__PROBLEM DETAILS__.
Every line of the records that holds the word "shipping" should be copied.

__Change detection outputs__.
◆ ◆ ◆ ◆ ◆ ◆ ◆
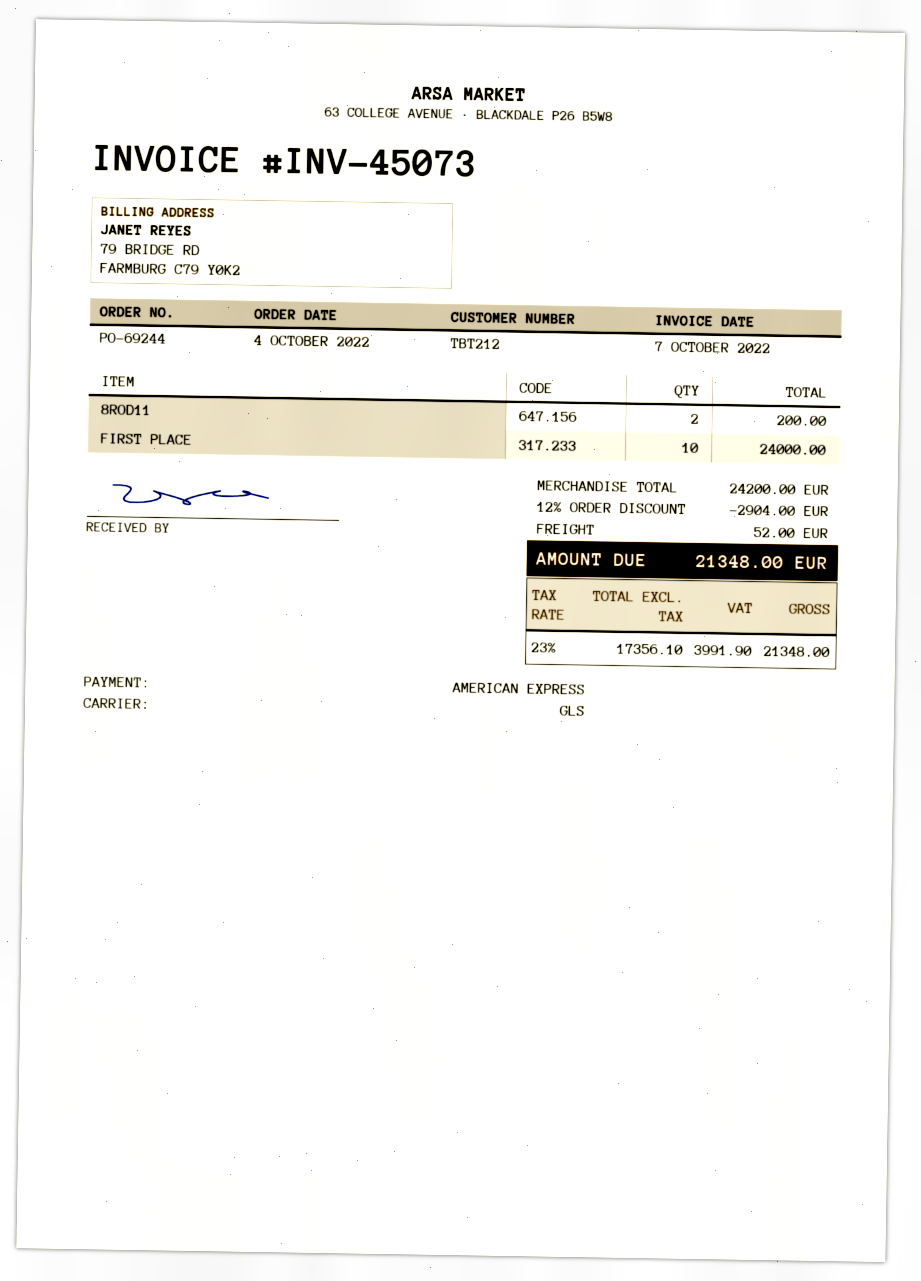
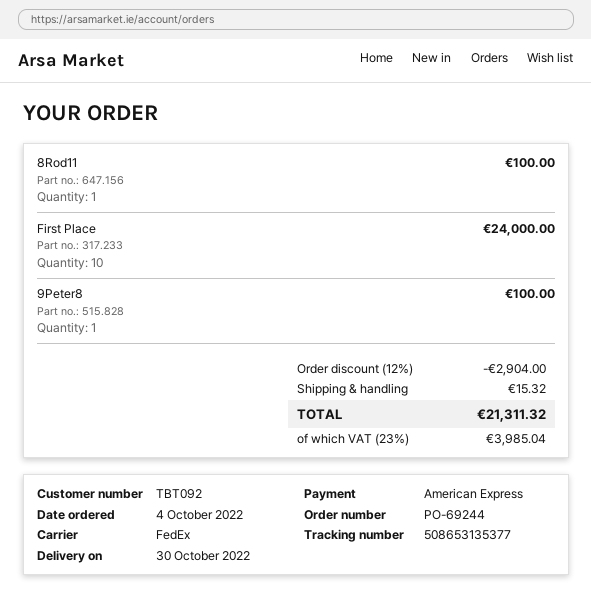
customer number: TBT212 -> TBT092
shipping method: GLS -> FedEx
8ROD11: 2 for 200.00 -> 1 for 100.00
9Peter8: none -> 1 for 100.00
shipping: 52.00 -> 15.32
tax: 23% = 3991.90 -> 23% = 3985.04
total: 21348.00 -> 21311.32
◆ ◆ ◆ ◆ ◆ ◆ ◆
__EXERCISE RESPONSE__.
shipping method: GLS -> FedEx
shipping: 52.00 -> 15.32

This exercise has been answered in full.